Finding the writing talent who can churn out an assembly line of jokes and gags sounds much easier than it actually is. Part of the reason is the culture of sharing jokes, even among professionals, without giving credit or compensation. The best jokes are often passed from cellphone to cellphone, with no attention to copyrights or loyalties.
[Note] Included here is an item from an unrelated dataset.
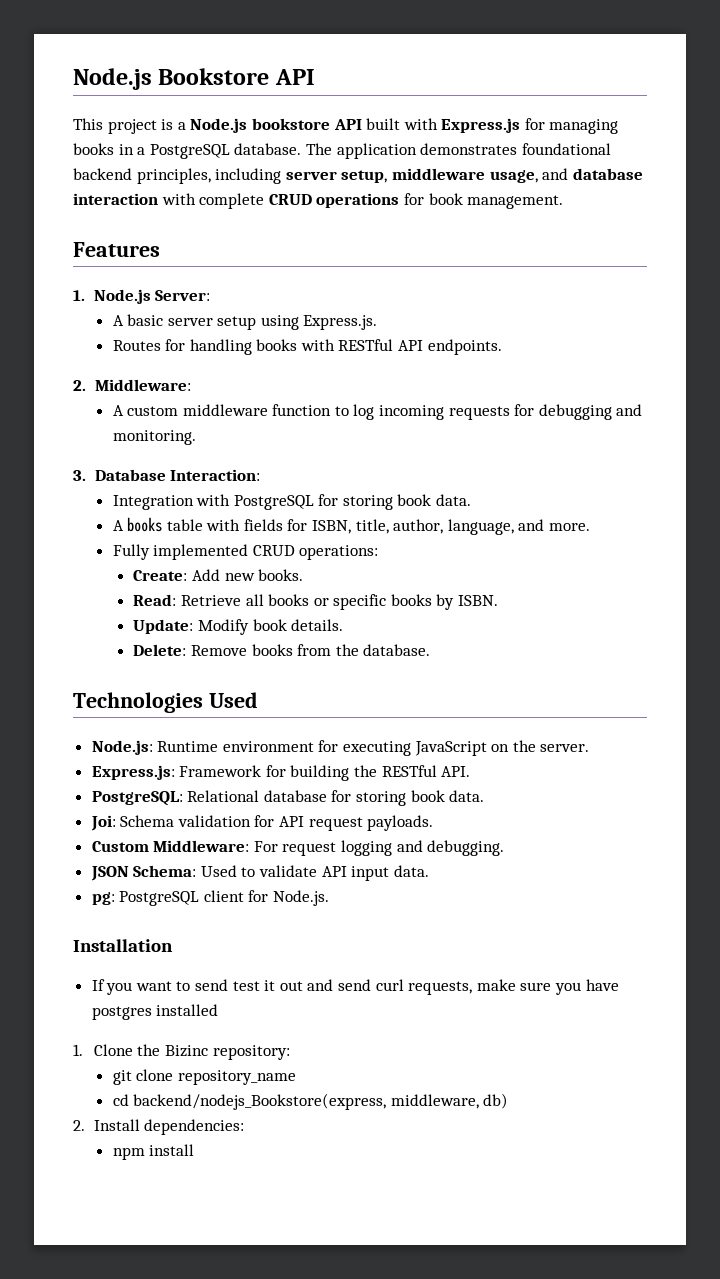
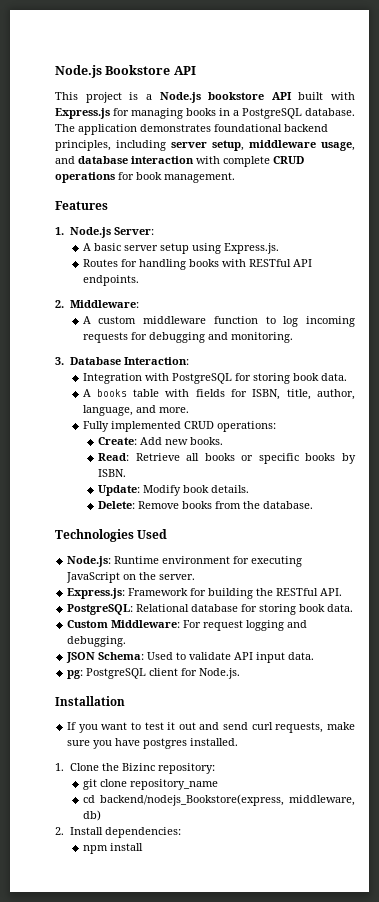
- Joi: Schema validation for API request payloads.
- If you want to send test it out and send curl requests, make sure you have postgres installed
+ If you want to test it out and send curl requests, make sure you have postgres installed.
Even cash-earning shows would simply lift material without a hint of guilt.
Into this scene of chaotic and constant realignment came Papi Sauce, a professionally trained entertainer with a wicked sense of humor and a solid grounding in the culture of her generation.
There have been much better developed comedic formats on which her skits are based, but her material does not miss a beat, as most TV sketches do, when it comes to taking the pulse of the day.
When singles of an awkward age were to go home and face the pressure of marriage, Jiang came up with this punch line: "A: Why do Americans not ban weapons? B: It's none of our business. And why don't I get married? You ask. Because it's none of your business."
New technologies have thrown a monkey wrench into the machine that creates products of entertainment and mint new stars.
In the old days, stars like Gong Li and Zhang Ziyi broke out by appearing in prestigious-and widely watched-movies. Later, television showed its prowess in familiarizing unknown faces to the whole nation.
In recent years, the star-making power has been shifted to, or is at least shared by, online platforms, which easily attract tens of millions of viewers.
While the hierarchy of big-is-better has not been demolished, the small screen of the computer and mobile gadget cannot be ignored any more. With every killer app comes its ingenious user.
The blog had Xu Jinglei, whose star was on the wane when she started posting chicken soup. The queen of Sina Weibo is Yao Chen, who was on an upward trajectory even without her socially conscious posts which made her a United Nations goodwill ambassador.
But grassroots personalities who rise from the bottom all the way to the top have not appeared yet. Most will have their 15 minutes of fame, then get pushed to the sideline and replaced by a new crop that represents new platforms.
It remains to be seen whether big capital can elevate a comedy newcomer like Jiang to a sustainable level of creativity and profitability.